Trump was not Obama’s only target. He took a nasty swipe at Sen. Ted Cruz, who called for “carpet bombing” ISIS-held strongholds, suggesting Cruz would slaughter civilians. Obama said “our answer needs to be more than tough talk or calls to carpet bomb civilians. That may work as a TV sound bite, but it doesn’t pass muster on the world stage.”

For the past few years, anger among the grass roots in the conservative movement has swelled against Republican leaders they see as too equivocating. On Tuesday, Obama stirred the pot. He claimed Republican lawmakers have confided in him that they resent having to raise money and “feel trapped by the demands of getting elected.” In an ad lib that was not in the written speech, he added, “. . . by the noise coming out of your base.”

Obama said, “Our public life withers when only the most extreme voices get attention.”

Beyond his critique of Trump and extremism, the president’s final address was a mixture of dubious claims for credit, unrealistic promises, platitudes and overtures that conservatives will surely demand specifics before embracing.

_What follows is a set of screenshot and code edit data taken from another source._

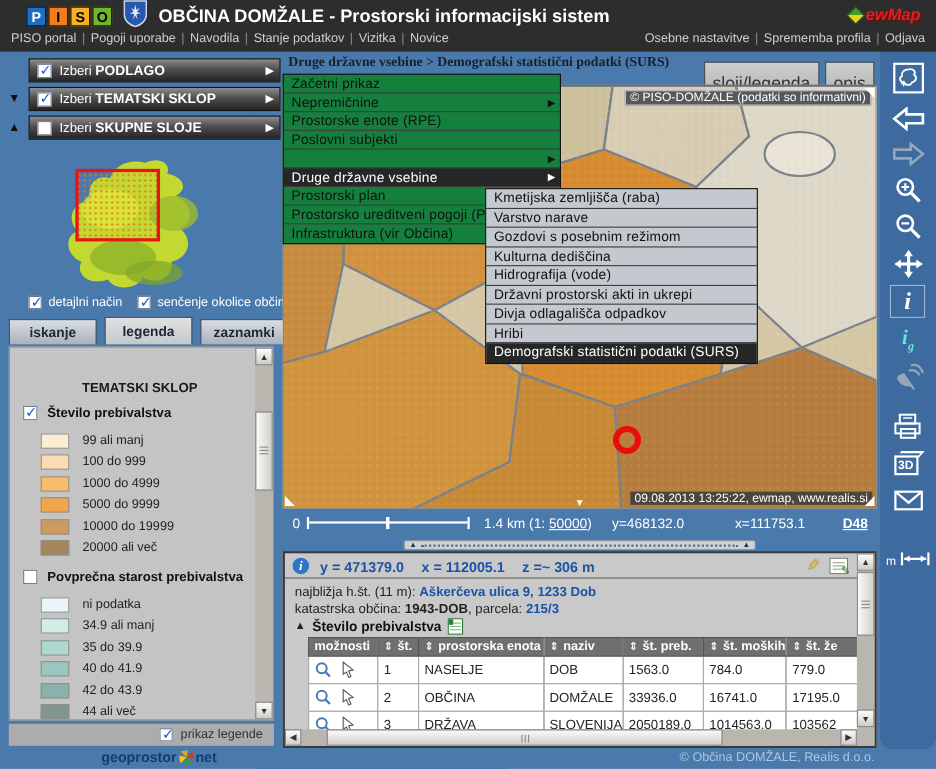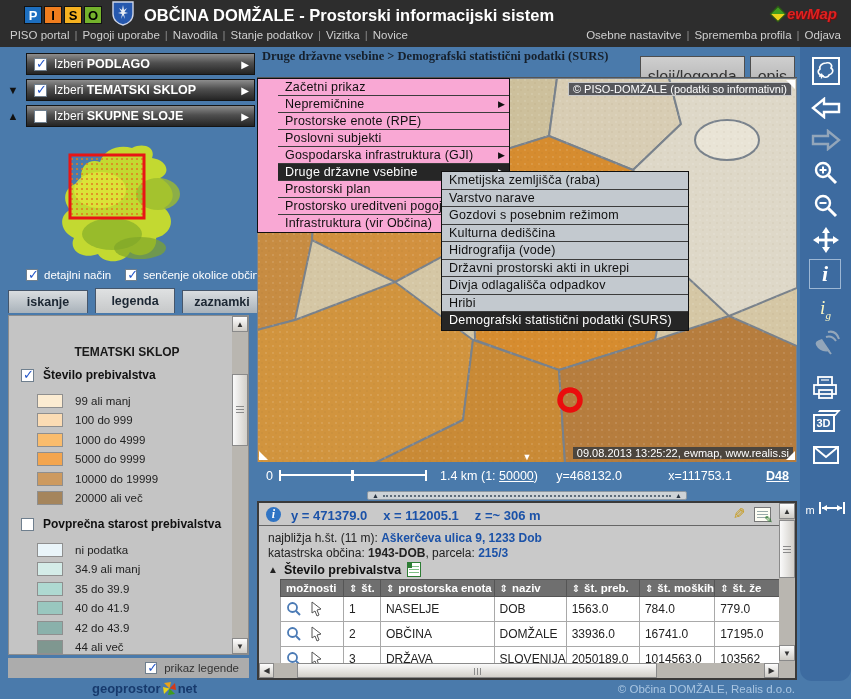"Začetni prikaz" .menu { background: #f9a8d4 -> #15803d; padding-left: 20px -> none; top: 31px -> 20px }
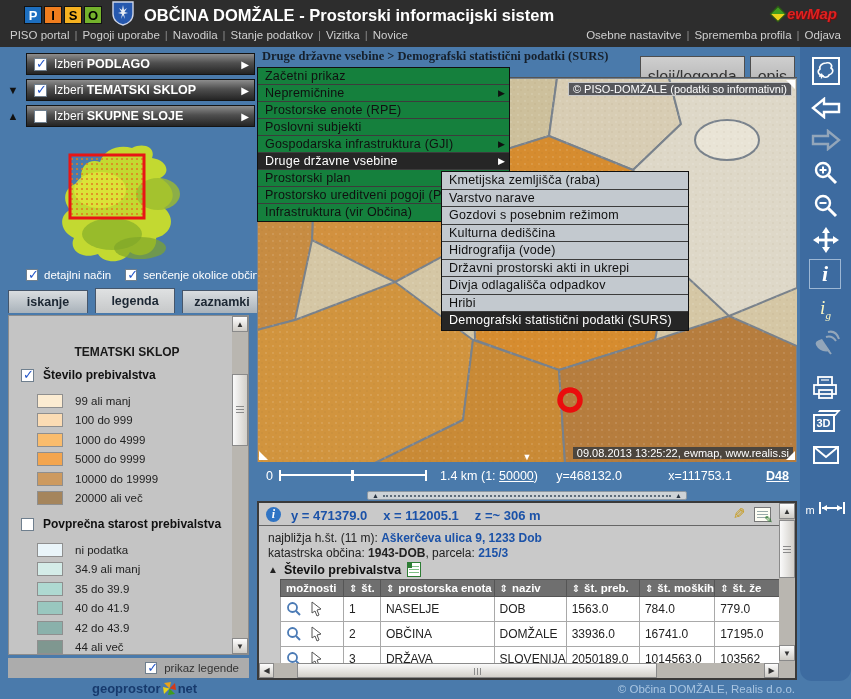"Gospodarska infrastruktura (GJI)" span { html: <span>Gospodarska infrastruktura (GJI)</span> -> none }
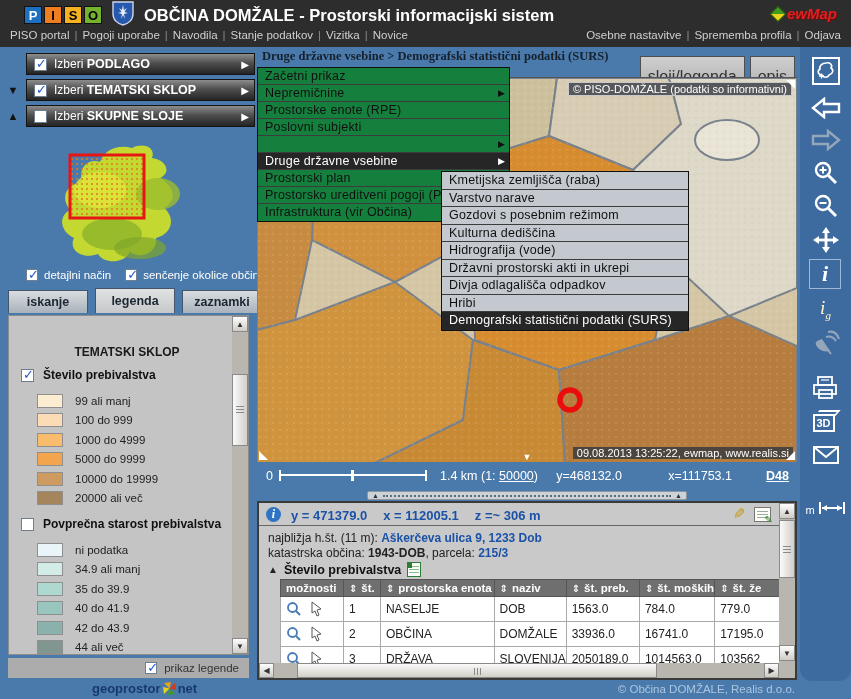"ig" .ig { color: #fef9c3 -> #5eead4; font-weight: normal -> bold }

For instance, Obama crowed that the energy sector “employs more Americans than coal,” with no sense of irony. Coal employment has cratered in large measure because of his environmental policies.

At the same time, Obama implausibly took credit for falling fuel prices, which are the result fracking, drilling that has occurred on private and not publican land, and actions by Saudi Arabia and other oil-exporting countries keeping supply high in an effort to run American oil producers out of business.

“Gas under two bucks a gallon ain’t bad,” he said.

On defense and foreign policy, Obama ignored critics of cuts in military spending, arguing that the America is by far the strongest country in the world. He depicted Russian aggression in Ukraine and moves in Syria as relics of a past that is long gone. He declared his much-derided nuclear arms deal with Iran as a success and said the global climate change pact signed in Paris last year “helps kids.”

He minimized the threat from ISIS, saying American did not face existential peril from fighters in “pickup trucks.”

And he promised to put Vice President Joe Biden “in charge of Mission Control” in medical research.

“For the loved ones we’ve all lost, for the family we can still save, let’s make America the country that cures cancer once and for all,” he said.